しかし、買主が売主に対して手付金を支払っていると、買主はそれを放棄すること、売主は倍返しすることによって契約を解除することができます。
手付金は契約を結ぶ際に相手方にわたすお金であり、当事者間で何も定めていなければ、「解約手付」すなわち、契約が成立しても、相手方が契約履行に着手するまでは解約できるようにするためのお金となります。
買主が、物件を探し回っていて、「これがいい!」と決意して売買契約を締結し、手付金を支払ったとしても、その翌日に「もっと良い物件が見つかった!」ときには、その手付金を放棄することによって、契約をキャンセルすることができるのです。

欠陥物件を買ってしまった!

買主A氏は売主B氏からアパート1棟を買取りました。しかし、取得した直後に、屋根に穴があいて雨漏りすることが判明しました。A氏は「欠陥物件をつかませやがって!」と言って激怒することでしょう。この場合、A氏はどうすべきでしょうか。
A氏が雨漏りする欠陥を知らなかった(それについて過失も無かった)のであれば、1年以内に売主B氏に損害賠償を請求することができます。また、賃貸経営することができない場合には、契約を解除することもできます。

他人の不動産を売りつけられた!

買主A氏は、売主B氏からアパート1棟を購入しました。しかし、そのアパートの所有者はC氏であることが判明しました。つまり、B氏は他人の不動産をA氏に売りつけたのです(他人物売買)。この場合、A氏はアパートを取得できるのでしょうか?

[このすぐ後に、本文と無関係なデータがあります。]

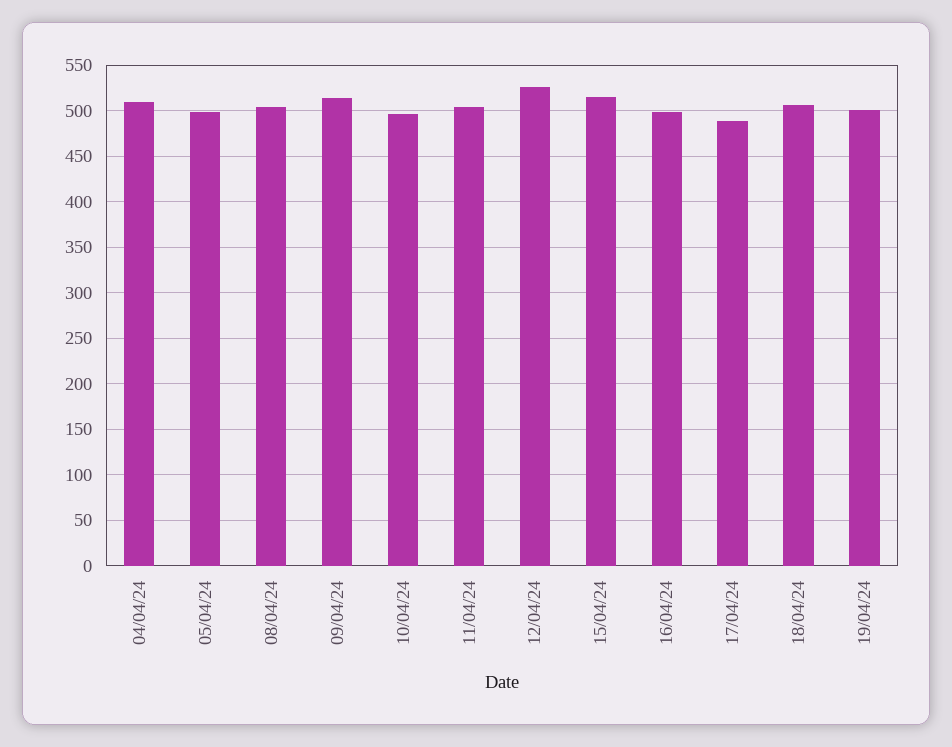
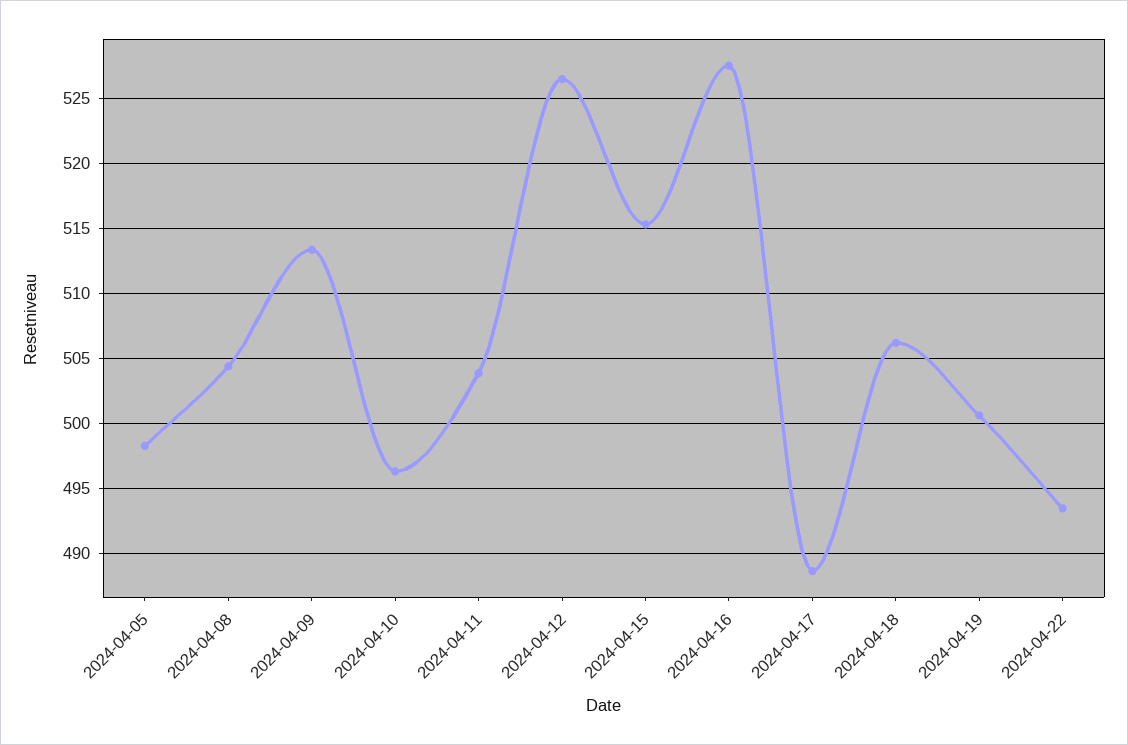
04/04/24: 510 -> none
16/04/24: 500 -> 527.5
2024-04-22: none -> 493.5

これは売主B氏が買主A氏を騙した、酷い話なのでしょうか。いえ、売主B氏は買主A氏に対する債務を履行するために、自分でC氏から買い取って引き渡せいいだけの話しです。現実的に想定できる話しでしょう。
しかし、B氏がC氏から買い取ることができず、債務不履行となった場合が問題となります。この場合、A氏がC氏の所有物であったことを知らなければ、契約を解除することができ、それに伴って損害賠償を請求することができます。
一方、A氏がC氏の所有物であったことを知っていたならば、契約を解除することはできるものの、損害賠償を請求することはできません。B氏がC氏から買い取ることに失敗することも契約時に想定できたはずだからです。